Con questa assenza di coscienza politica, le cose non possono che andare come vanno oggi. Le occasioni politiche sono scuse per non andare a lezione. Sta facendosi strada la coscienza in alcuni giovani di un impegno a livello personale, per cambiar qualcosa. L'esperienza ha fatto perdere la fiducia nei gruppi politici. Molti cercano di far qualcosa di serio attraverso un colloquio con i professori e con i compagni. Dei gruppi estremisti non ne vogliono più sapere.

Ferrara

Lo scorso anno c'era del movimento. Poi è scattata la repressione. E ora domina il caos. Esistono gruppi di sinistra e di destra. Ma con ben poche differenziazioni concrete. Oltre tutto, ogni gruppo tenta di imporsi come un «messia», condannando gli altri. E così passano il tempo a scomunicarsi a vicenda, invece di lavorare seriamente.
Non sanno, né quelli di sinistra né quelli di destra, che cosa vogliono. Quindi la massa è amorfa e disimpegnata. Vedendo che gli impegnati non fanno nulla se non della dialettica politica e qualche volta partitica inconcludente, si chiudono maggiormente nel loro disimpegno.

Livorno

Il menefreghismo è dominante. I gruppi impegnati sono pochi e spesso con proposte non chiare.
I motivi sono tanti. Prima di tutto la carenza di ideali tra gli studenti; la troppa politicizzazione ha fatto perdere la presa: non si sa bene per che cosa lottare. Molte scuole poi, da noi, hanno un orario pieno. Dopo 6 o 8 ore di lezione, chi ha voglia di darsi alla politica? Si tratterebbe di pagare di persona, rischiando qualcosa. Ma rischiare è complicato... Un terzo motivo sta nel troppo allargamento di prospettive. Finché il tema della lotta era la scuola, molti sentivano sulla propria pelle i problemi e si davano da fare.
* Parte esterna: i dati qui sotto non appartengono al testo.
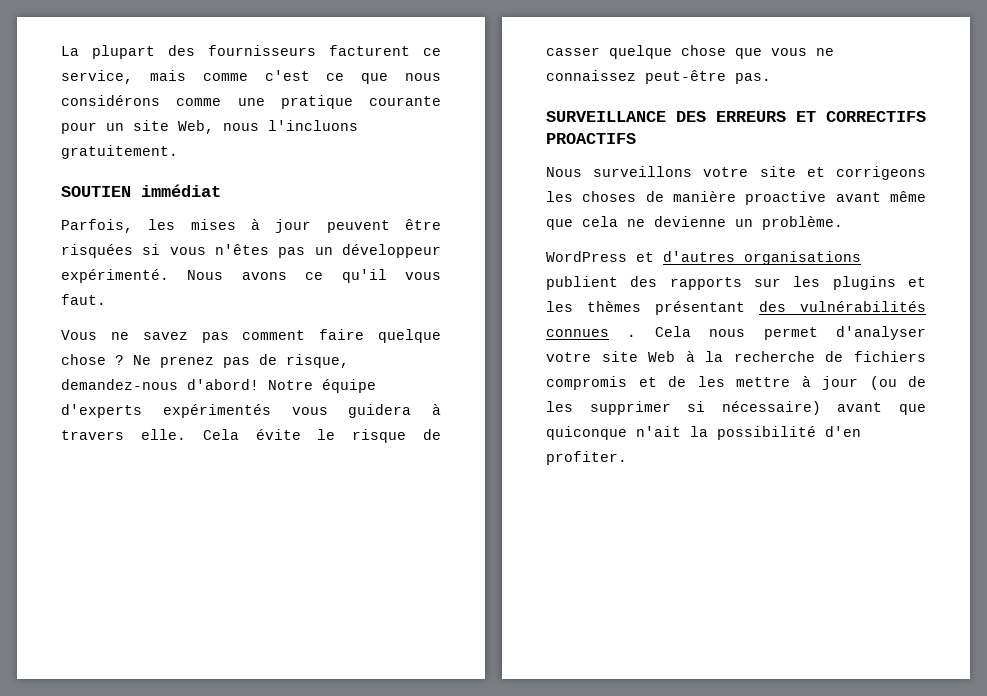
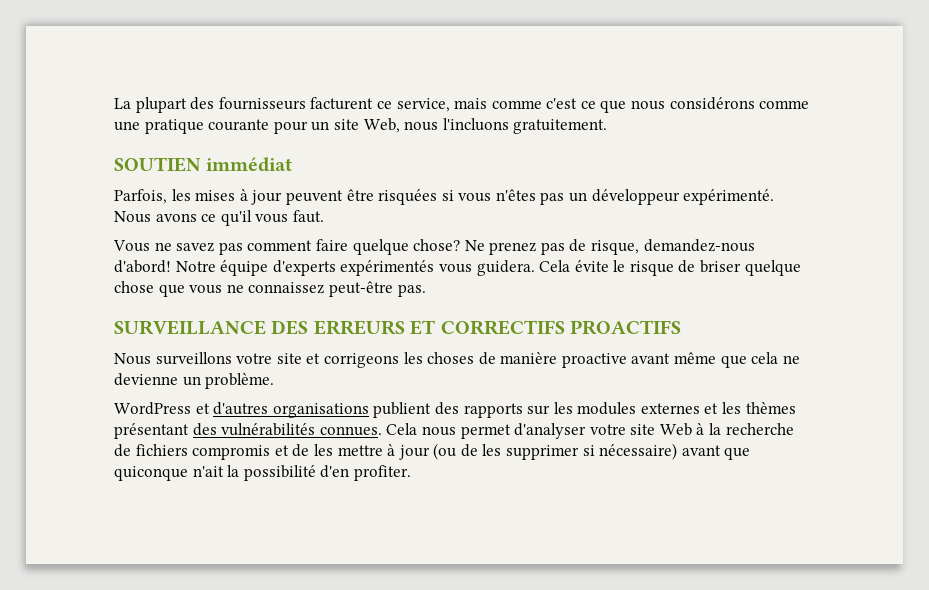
- Vous ne savez pas comment faire quelque chose ?
+ Vous ne savez pas comment faire quelque chose?
- Notre équipe d'experts expérimentés vous guidera à travers elle.
+ Notre équipe d'experts expérimentés vous guidera.
- Cela évite le risque de casser quelque chose que vous ne connaissez peut-être pas.
+ Cela évite le risque de briser quelque chose que vous ne connaissez peut-être pas.
- WordPress et d'autres organisations publient des rapports sur les plugins et les thèmes présentant des vulnérabilités connues .
+ WordPress et d'autres organisations publient des rapports sur les modules externes et les thèmes présentant des vulnérabilités connues.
Quando i problemi sono slittati su altre problematiche, molti hanno tirato i remi in barca.
Ad ogni modo, coloro che tengono duro, quella sparuta minoranza che ha voglia di fare qualcosa (dal 10 al 20 % ), sono di estrazione marxista.

Cuneo

A Cuneo le uniche forze presenti nella scuola sono i movimenti di estrema sinistra. Ma sono pochi, controllati, non sostenuti dalla massa degli studenti. L'emarginazione di ogni presenza critica ha spinto questi gruppi a discorsi sempre più specialistici e «chiusi». Gli altri studenti se ne stanno ai margini. Approfittano dello sciopero per fare... vacanza.